Resizing the image to the specified dimensions (50mm × 20mm)
Using a brightness enhancer to darken the image (default darkness factor 0.7)
Creating a sufficiently large transparent canvas to accommodate the rotated image
Pasting the processed image at the center of the canvas
Rotating the image (note: the code’s rotate(0) may be a typo; it should be rotate(45) for a 45-degree tilt)
Saving the processed image to a temporary file

4. Generating PDF Page with Watermark

# Create a PDF page to place the rotated image
c = canvas.Canvas(temp_filename, pagesize=(page_width, page_height))

# Calculate placement position (right 1/4, bottom 1/3)
with Image.open(img_temp_path) as rotated_img:
    img_width, img_height = rotated_img.size

# Calculate placement coordinates
x = page_width - (page_width * random.uniform(0.1,0.15)) - img_width
y = page_height * random.uniform(0.2,0.3)

# Draw the image
c.drawImage(img_temp_path, x, y, width=img_width, height=img_height, mask='auto')
c.save()

This part uses reportlab to create a temporary PDF page and draws the processed image at the specified position on that page. The position calculation uses random.uniform, allowing the image position to vary randomly within a certain range, enhancing the watermark’s anti-counterfeiting properties.

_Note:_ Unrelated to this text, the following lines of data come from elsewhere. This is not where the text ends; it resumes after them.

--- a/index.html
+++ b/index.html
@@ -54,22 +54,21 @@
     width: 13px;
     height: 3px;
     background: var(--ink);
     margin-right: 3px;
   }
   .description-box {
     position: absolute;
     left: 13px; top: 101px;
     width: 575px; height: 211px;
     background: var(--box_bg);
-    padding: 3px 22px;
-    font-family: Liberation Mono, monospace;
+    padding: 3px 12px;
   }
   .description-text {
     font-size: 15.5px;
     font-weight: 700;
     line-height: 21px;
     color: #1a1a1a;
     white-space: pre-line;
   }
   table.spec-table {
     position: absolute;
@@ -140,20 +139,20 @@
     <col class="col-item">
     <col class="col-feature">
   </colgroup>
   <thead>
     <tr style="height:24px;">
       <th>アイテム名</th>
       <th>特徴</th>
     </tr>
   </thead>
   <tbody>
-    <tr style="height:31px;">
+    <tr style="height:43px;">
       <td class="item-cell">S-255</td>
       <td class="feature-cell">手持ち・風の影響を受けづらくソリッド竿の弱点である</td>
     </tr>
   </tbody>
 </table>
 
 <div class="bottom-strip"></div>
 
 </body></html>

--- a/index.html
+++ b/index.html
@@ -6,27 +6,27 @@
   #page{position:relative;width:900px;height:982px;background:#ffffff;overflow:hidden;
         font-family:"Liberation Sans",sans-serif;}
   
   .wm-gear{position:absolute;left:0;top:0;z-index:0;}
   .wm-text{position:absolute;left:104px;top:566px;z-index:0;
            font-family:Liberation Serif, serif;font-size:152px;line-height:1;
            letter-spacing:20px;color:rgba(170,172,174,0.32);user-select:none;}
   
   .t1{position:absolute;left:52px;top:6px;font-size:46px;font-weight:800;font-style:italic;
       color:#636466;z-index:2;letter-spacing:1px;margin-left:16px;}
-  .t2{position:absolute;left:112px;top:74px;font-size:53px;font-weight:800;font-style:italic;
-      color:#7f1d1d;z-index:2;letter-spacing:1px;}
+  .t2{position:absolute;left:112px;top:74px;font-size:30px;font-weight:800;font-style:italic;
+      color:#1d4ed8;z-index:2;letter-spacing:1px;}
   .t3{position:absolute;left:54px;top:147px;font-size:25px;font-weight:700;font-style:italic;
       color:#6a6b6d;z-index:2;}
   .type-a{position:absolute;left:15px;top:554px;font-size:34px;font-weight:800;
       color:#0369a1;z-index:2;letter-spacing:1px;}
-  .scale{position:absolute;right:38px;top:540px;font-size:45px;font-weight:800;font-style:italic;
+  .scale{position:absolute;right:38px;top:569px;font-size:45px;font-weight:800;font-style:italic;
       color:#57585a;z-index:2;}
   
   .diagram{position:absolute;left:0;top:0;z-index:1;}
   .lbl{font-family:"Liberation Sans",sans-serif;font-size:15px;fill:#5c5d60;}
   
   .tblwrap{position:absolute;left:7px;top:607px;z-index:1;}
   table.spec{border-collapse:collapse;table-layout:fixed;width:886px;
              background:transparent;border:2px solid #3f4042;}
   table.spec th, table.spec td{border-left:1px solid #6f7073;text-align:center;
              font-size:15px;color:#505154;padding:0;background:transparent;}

5. Merging PDFs and Cleaning Up Temporary Files

# Merge the original PDF and the PDF with the image
image_reader = PdfReader(temp_filename)
image_page = image_reader.pages[0]

first_page.merge_page(image_page)
writer.add_page(first_page)

# Add the other pages of the PDF
for page in reader.pages[1:]:
    writer.add_page(page)

# Save the result
with open(output_path, 'wb') as f:
    writer.write(f)

# Clean up temporary files
os.unlink(temp_filename)
os.unlink(img_temp_path)

Finally, the code merges the temporary PDF page with the watermark into the first page of the original PDF and adds the remaining pages, completing the generation of the final PDF. It also cleans up the previously created temporary files to avoid occupying system resources.

Batch Processing Implementation

The main program part of the code implements batch processing of all PDF files in the specified folder:

if __name__ == "__main__":
    for root, dir, files in os.walk('PDF Batch Processing Cover with Seal (2)'):
        for file in files:
            print(file)
            if file.endswith('.pdf'):
                pdf_file = os.path.join(root, file)
                image_file = '7.png'
                output_file = os.path.join(root, file)
                add_tilted_image_to_pdf(pdf_file, image_file, output_file)

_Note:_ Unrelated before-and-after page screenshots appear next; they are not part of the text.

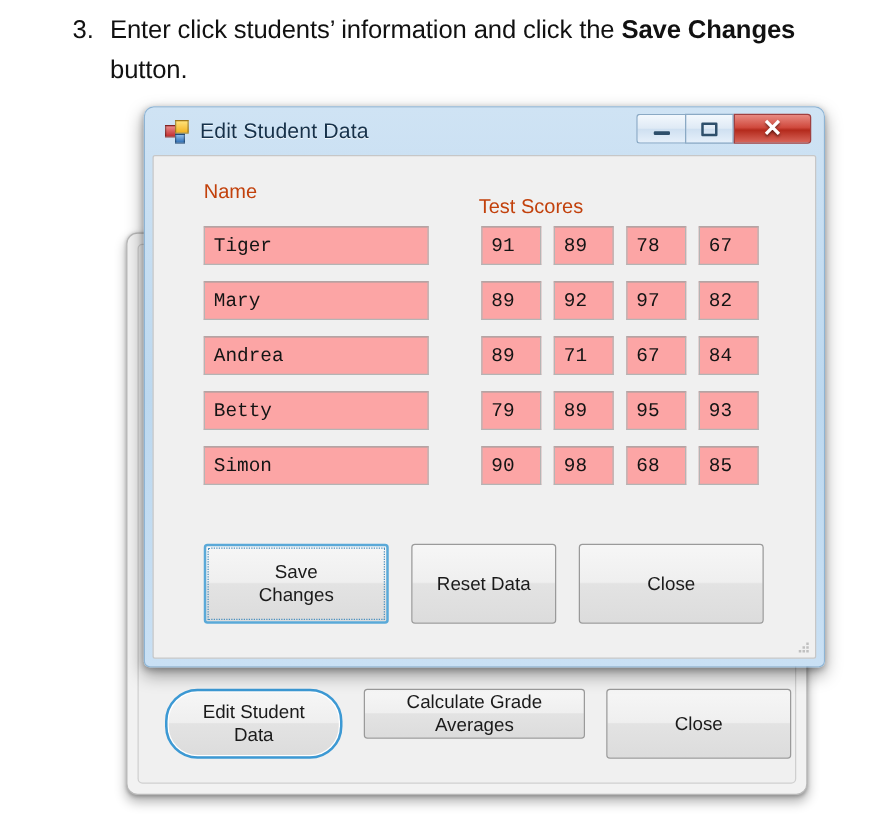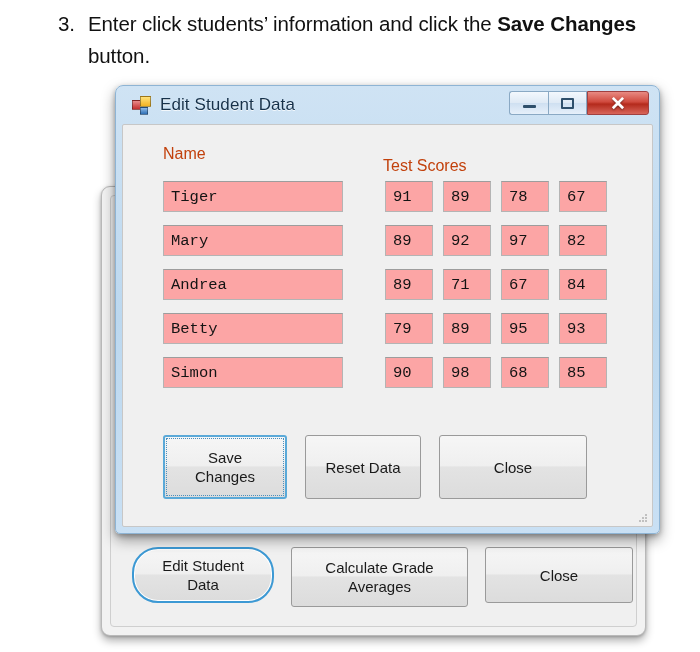--- a/index.html
+++ b/index.html
@@ -98,21 +98,21 @@
   }
   .btn.focused-dotted::after {
     content: "";
     position: absolute;
     left: 1px; top: 1px; right: 1px; bottom: 1px;
     border: 1px dotted #4a8fbe;
     pointer-events: none;
   }
 
   .bg-btn-edit   { width: 142px; height: 56px; border-radius: 26px; }
-  .bg-btn-calc   { width: 177px; height: 60px; }
+  .bg-btn-calc   { width: 177px; height: 40px; }
   .bg-btn-close  { width: 148px; height: 56px; }
 
   
   .dialog {
     position: absolute;
     left: 115px;
     top: 85px;
     width: 545px;
     height: 449px;
     border-radius: 8px 8px 5px 5px;
@@ -249,21 +249,21 @@
   .tb-name { width: 180px; margin-right: 42px; }
   .tb-score { width: 48px; margin-right: 10px; }
 
   .dlg-buttons {
     position: absolute;
     left: 40px;
     top: 310px;
     display: flex;
     gap: 18px;
   }
-  .dlg-btn-save  { width: 124px; height: 64px; }
+  .dlg-btn-save  { width: 148px; height: 64px; }
   .dlg-btn-reset { width: 116px; height: 64px; }
   .dlg-btn-close { width: 148px; height: 64px; }
 
   .resize-grip {
     position: absolute;
     right: 3px;
     bottom: 2px;
     width: 12px;
     height: 12px;
     opacity: 0.55;

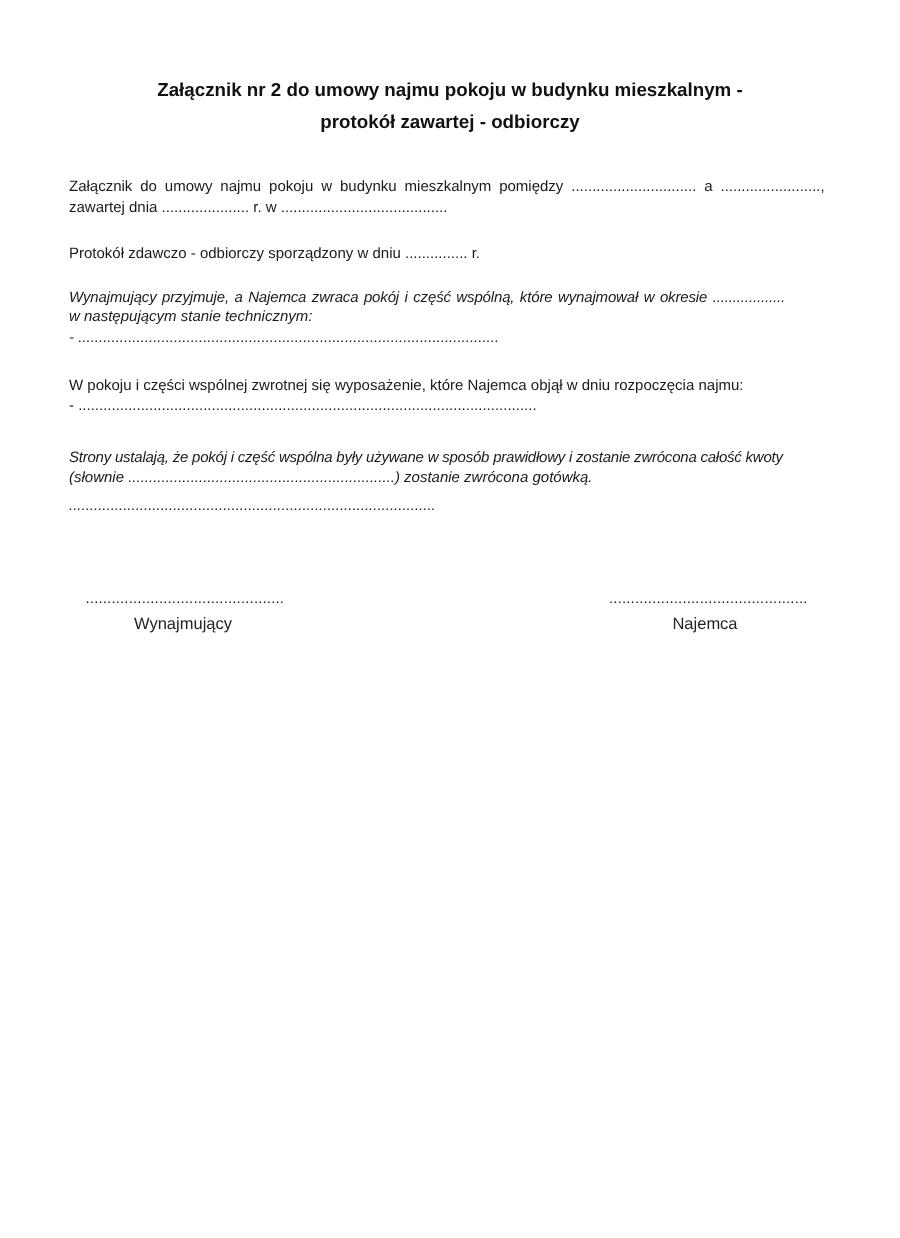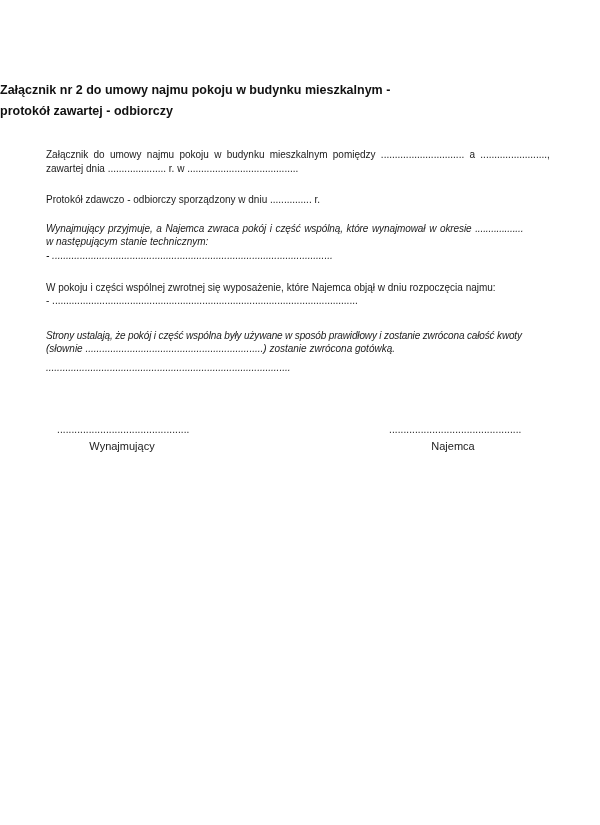--- a/index.html
+++ b/index.html
@@ -8,29 +8,30 @@
     width: 600px;
     height: 825px;
     background: #ffffff;
     color: #1a1a1a;
     font-family: "Liberation Sans", "DejaVu Sans", sans-serif;
     font-size: 10px;
     line-height: 13.5px;
     overflow: hidden;
   }
   .doc-title {
-    padding-top: 80px;
+    padding-top: 50px;
+    text-align: center;
     font-size: 12.5px;
     font-weight: bold;
     line-height: 21px;
     color: #111111;
   }
   .content {
     padding-left: 46px;
-    padding-right: 83px;
+    padding-right: 66px;
   }
   .ln {
     white-space: nowrap;
   }
   
   .p-intro     { margin-top: 26px; }
   .p-date      { margin-top: 17.5px; }
   .p-handover  { margin-top: 15.5px; font-style: italic; }
   .p-equipment { margin-top: 18.5px; }
   .p-deposit   { margin-top: 21px; font-style: italic; }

This code uses os.walk to traverse all files in the “PDF Batch Processing Cover with Seal (2)” folder and its subfolders, calling the add_tilted_image_to_pdf function for each PDF file for processing.

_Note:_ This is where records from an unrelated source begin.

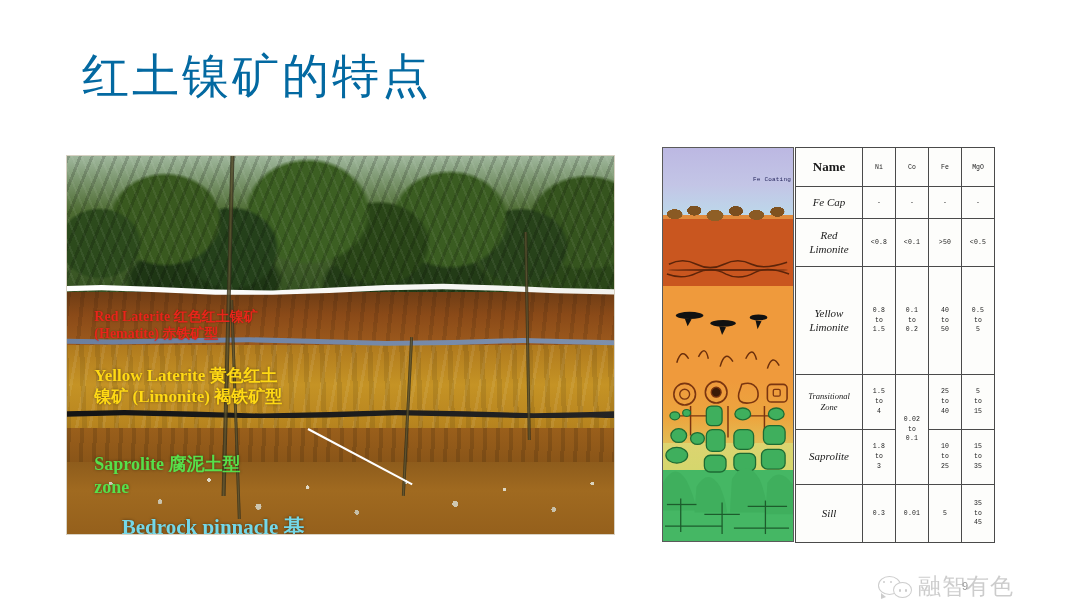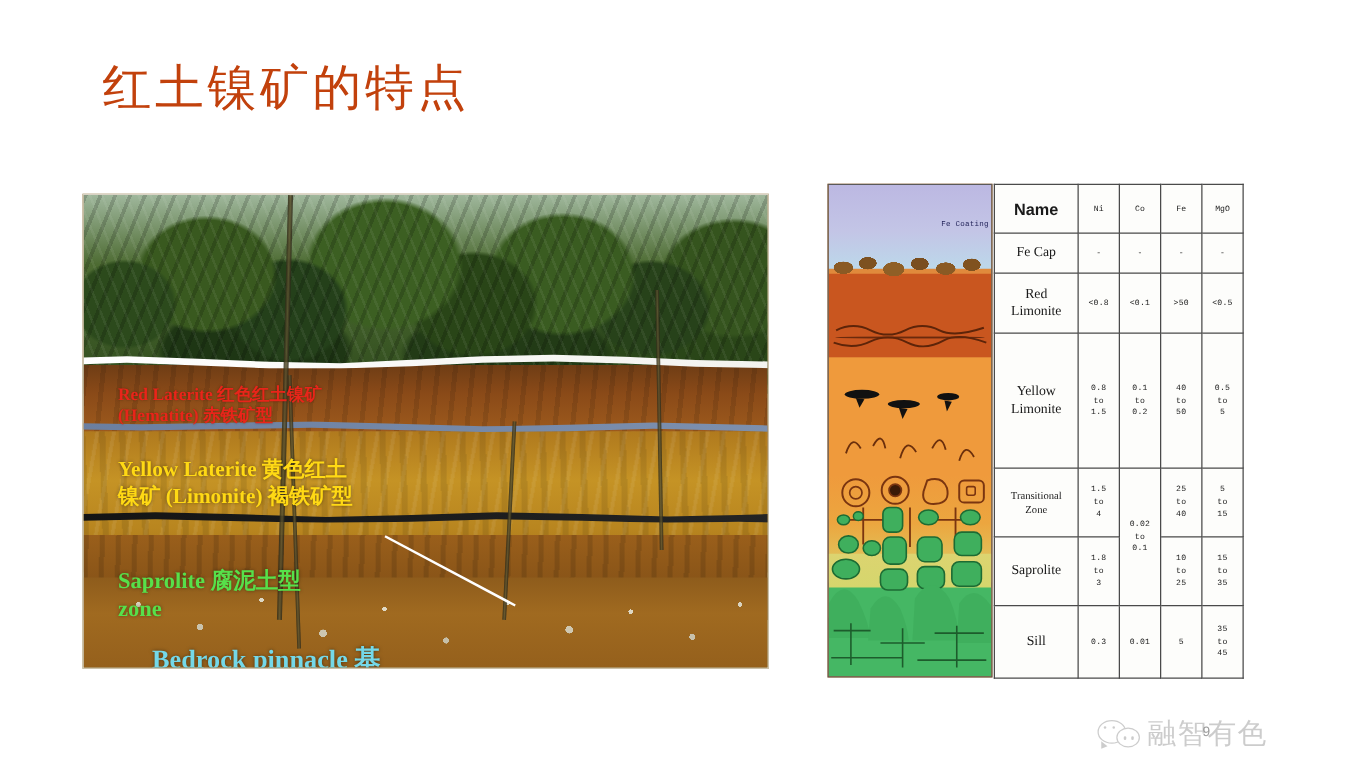--- a/index.html
+++ b/index.html
@@ -14,23 +14,23 @@
     overflow: hidden;
     font-family: "Liberation Sans", sans-serif;
   }
 
   
   .slide-title {
     position: absolute;
     left: 82px;
     top: 48px;
     font-family: Liberation Sans, sans-serif;
-    font-size: 39px;
+    font-size: 47px;
     line-height: 1.2;
-    color: #c2410c;
+    color: #0369a1;
     letter-spacing: 3px;
     white-space: nowrap;
   }
 
   
   .photo {
     position: absolute;
     left: 66px;
     top: 155px;
     width: 549px;
@@ -265,34 +265,35 @@
   .geo-table td, .geo-table th {
     border: 1px solid #4a4a4a;
     text-align: center;
     vertical-align: middle;
     padding: 0;
     color: #1a1a1a;
   }
   .col-name { width: 66px; }
   .col-val  { width: 32px; }
   .hdr-name {
-    font-family: Liberation Sans, sans-serif;
+    font-family: Liberation Serif, serif;
     font-weight: bold;
     font-size: 13px;
   }
   .hdr-el {
     font-family: "Liberation Mono", monospace;
     font-weight: normal;
     font-size: 6.5px;
   }
   .cell-name {
     font-family: "Liberation Serif", serif;
     font-size: 11px;
     line-height: 1.25;
     white-space: pre-line;
+    font-style: italic;
   }
   .cell-name.small {
     font-size: 8.5px;
     margin-top: 36px;
   }
   .cell-val {
     font-family: "Liberation Mono", monospace;
     font-size: 6.5px;
     line-height: 1.5;
     white-space: pre-line;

Usage Instructions and Precautions

Environment Preparation: Required to install related dependency libraries
```
pip install pillow PyPDF2 reportlab
```
File Path:

Replace the folder path “PDF Batch Processing Cover with Seal (2)” in the code with the actual folder path
Ensure the image file “7.png” exists in the current working directory or specify the correct path

Parameter Adjustments:

You can adjust the image darkness by modifying the darkness_factor parameter
To adjust the image size, modify the values of target_width_mm and target_height_mm
To adjust the image position, modify the parameter range of random.uniform

Precautions:

The image rotation angle in the code is set to 0 degrees, which may be a typo; to achieve a 45-degree tilt, it should be changed to rotate(45)
Processing large PDF files may require a longer time and more memory
It is recommended to back up the original PDF files to prevent unexpected situations

Function Extension Suggestions

Based on this code, we can implement some functional extensions:

Support for custom watermark positions and rotation angles
Implement adding watermarks to all pages of the PDF
Add text watermark functionality
Add batch processing progress display
Support for more image formats and processing of encrypted PDF files
Add logging functionality for tracking processing results

Through this code, we can not only quickly implement the PDF watermark addition function but also gain a deeper understanding of the basic principles of PDF processing and image processing, laying the foundation for more complex document processing tasks.